Governo russo afirma que as negociações estão pausada durante conflito no Oriente Médio
As negociações entre Rússia e Ucrânia, mediadas pelos Estados Unidos, foram interrompidas temporariamente em meio ao impacto da guerra no Irã. Nesta quinta-feira (19), o porta-voz do Kremlin, Dmitry Peskov, classificou a paralisação como momentânea e vinculada ao cenário internacional.
“Essa é uma pausa situacional, por razões óbvias”, disse a jornalistas. Segundo ele, a expectativa de Moscou é de que o diálogo seja retomado quando houver maior disponibilidade dos Estados Unidos para tratar das questões relacionadas à Ucrânia. Peskov afirmou que, assim que as agendas das partes envolvidas forem alinhadas, uma nova rodada de negociações poderá ser realizada.
Apesar da interrupção nas tratativas diplomáticas, o jornal Izvestia informou que as conversas sobre cooperação econômica e investimentos entre Rússia e Estados Unidos devem continuar, sob liderança do enviado presidencial Kirill Dmitriev.
Hungria trava empréstimo para Ucrânia
Enquanto isso, na Europa, a Ucrânia enfrenta incertezas quanto ao apoio financeiro prometido pela União Europeia.
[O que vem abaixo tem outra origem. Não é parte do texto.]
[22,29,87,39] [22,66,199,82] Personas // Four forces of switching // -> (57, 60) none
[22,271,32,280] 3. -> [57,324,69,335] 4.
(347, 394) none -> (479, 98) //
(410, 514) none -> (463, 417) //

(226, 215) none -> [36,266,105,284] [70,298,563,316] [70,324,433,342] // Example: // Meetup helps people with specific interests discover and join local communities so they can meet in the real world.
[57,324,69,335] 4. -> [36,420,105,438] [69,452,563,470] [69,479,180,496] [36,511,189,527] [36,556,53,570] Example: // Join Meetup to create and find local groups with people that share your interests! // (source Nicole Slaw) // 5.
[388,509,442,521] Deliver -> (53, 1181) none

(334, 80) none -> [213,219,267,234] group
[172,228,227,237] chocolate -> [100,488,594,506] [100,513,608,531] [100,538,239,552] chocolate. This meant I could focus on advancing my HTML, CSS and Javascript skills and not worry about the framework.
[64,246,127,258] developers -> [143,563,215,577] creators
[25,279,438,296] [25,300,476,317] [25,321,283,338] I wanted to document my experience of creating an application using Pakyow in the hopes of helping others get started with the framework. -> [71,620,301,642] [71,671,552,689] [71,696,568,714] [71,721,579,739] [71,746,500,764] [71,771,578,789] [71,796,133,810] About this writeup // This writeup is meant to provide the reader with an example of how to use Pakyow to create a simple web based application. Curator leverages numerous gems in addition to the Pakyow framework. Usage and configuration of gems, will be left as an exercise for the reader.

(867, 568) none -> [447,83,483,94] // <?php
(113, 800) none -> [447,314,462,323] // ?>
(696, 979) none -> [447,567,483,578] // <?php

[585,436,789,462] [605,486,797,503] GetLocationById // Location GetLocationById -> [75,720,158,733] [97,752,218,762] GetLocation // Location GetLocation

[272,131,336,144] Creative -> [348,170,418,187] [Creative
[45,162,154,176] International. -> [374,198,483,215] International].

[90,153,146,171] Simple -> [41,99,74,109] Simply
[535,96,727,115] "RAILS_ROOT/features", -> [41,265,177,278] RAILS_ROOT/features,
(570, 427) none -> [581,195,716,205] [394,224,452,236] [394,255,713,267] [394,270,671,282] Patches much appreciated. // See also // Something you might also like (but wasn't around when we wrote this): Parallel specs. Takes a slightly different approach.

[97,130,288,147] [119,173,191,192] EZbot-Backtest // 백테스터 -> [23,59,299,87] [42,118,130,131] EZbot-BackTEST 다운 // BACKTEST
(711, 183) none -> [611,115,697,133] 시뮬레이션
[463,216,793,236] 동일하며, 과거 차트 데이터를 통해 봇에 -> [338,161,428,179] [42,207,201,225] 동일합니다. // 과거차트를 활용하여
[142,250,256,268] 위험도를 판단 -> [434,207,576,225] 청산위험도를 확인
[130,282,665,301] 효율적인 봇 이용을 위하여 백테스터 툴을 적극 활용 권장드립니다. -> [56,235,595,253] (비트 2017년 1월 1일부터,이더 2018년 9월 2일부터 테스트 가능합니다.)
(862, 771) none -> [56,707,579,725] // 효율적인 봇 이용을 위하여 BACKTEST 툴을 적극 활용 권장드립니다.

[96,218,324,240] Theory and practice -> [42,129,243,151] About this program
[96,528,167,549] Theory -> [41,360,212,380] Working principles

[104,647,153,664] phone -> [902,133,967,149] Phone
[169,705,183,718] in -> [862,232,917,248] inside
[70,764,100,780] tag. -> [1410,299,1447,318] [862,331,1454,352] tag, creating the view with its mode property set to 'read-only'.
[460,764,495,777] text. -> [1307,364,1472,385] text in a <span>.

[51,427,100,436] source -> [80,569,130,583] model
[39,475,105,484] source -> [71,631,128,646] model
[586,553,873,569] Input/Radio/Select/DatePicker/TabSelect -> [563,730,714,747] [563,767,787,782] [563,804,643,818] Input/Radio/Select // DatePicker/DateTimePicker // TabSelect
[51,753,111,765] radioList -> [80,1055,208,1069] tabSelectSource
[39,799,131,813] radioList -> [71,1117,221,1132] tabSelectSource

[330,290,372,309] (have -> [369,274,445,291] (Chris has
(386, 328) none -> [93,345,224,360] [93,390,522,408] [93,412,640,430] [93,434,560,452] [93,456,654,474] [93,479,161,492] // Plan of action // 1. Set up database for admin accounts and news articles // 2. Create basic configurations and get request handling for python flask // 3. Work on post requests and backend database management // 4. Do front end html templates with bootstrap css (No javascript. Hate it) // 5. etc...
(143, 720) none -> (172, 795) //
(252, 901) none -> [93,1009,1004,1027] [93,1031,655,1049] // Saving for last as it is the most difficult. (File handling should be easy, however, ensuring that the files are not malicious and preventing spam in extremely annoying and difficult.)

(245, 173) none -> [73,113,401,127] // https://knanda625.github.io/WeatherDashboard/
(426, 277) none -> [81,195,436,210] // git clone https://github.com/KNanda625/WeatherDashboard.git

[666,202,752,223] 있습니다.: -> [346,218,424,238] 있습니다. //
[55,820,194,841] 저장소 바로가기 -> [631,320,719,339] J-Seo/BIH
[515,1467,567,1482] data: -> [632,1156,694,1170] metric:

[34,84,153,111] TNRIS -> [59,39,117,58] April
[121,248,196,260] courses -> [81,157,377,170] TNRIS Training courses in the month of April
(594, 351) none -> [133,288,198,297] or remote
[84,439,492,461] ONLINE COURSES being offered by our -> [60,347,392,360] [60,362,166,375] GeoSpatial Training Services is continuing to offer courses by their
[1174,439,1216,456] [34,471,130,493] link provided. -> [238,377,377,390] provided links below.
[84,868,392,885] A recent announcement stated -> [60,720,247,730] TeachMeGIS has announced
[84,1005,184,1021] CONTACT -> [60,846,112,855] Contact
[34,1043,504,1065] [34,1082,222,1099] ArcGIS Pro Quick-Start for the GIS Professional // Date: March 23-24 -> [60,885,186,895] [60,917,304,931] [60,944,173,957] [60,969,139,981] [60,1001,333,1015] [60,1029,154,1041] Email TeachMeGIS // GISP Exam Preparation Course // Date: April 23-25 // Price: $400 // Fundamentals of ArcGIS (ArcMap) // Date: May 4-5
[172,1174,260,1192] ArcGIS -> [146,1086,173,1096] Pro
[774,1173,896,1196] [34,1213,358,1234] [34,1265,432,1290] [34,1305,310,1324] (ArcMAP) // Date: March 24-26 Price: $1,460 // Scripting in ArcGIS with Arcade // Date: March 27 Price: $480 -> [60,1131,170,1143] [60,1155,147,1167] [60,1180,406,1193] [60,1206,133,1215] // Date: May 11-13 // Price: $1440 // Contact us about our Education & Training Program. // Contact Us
O presidente da França, Emmanuel Macron, defendeu que o bloco cumpra o compromisso de conceder um empréstimo de 90 bilhões de euros ao país, valor considerado essencial para sustentar o esforço de guerra contra a invasão russa.

A liberação dos recursos, no entanto, segue travada pela posição da Hungria. O primeiro-ministro Viktor Orbán mantém o bloqueio à medida, o que tem gerado insatisfação entre outros líderes europeus e colocado em dúvida a capacidade de decisão do Conselho Europeu.
Durante uma reunião em Bruxelas, os países do bloco não conseguiram reverter a posição húngara, e o tema foi adiado. Orbán condiciona o apoio ao empréstimo à retomada do fornecimento de petróleo russo por um oleoduto que passa pela Ucrânia e foi atingido por bombardeios russos.
O chanceler alemão, Friedrich Merz, afirmou que “o princípio orientador do trabalho na União Europeia é o princípio da lealdade e da confiabilidade. E parto do princípio de que todos os membros da União Europeia se aterão a ele”.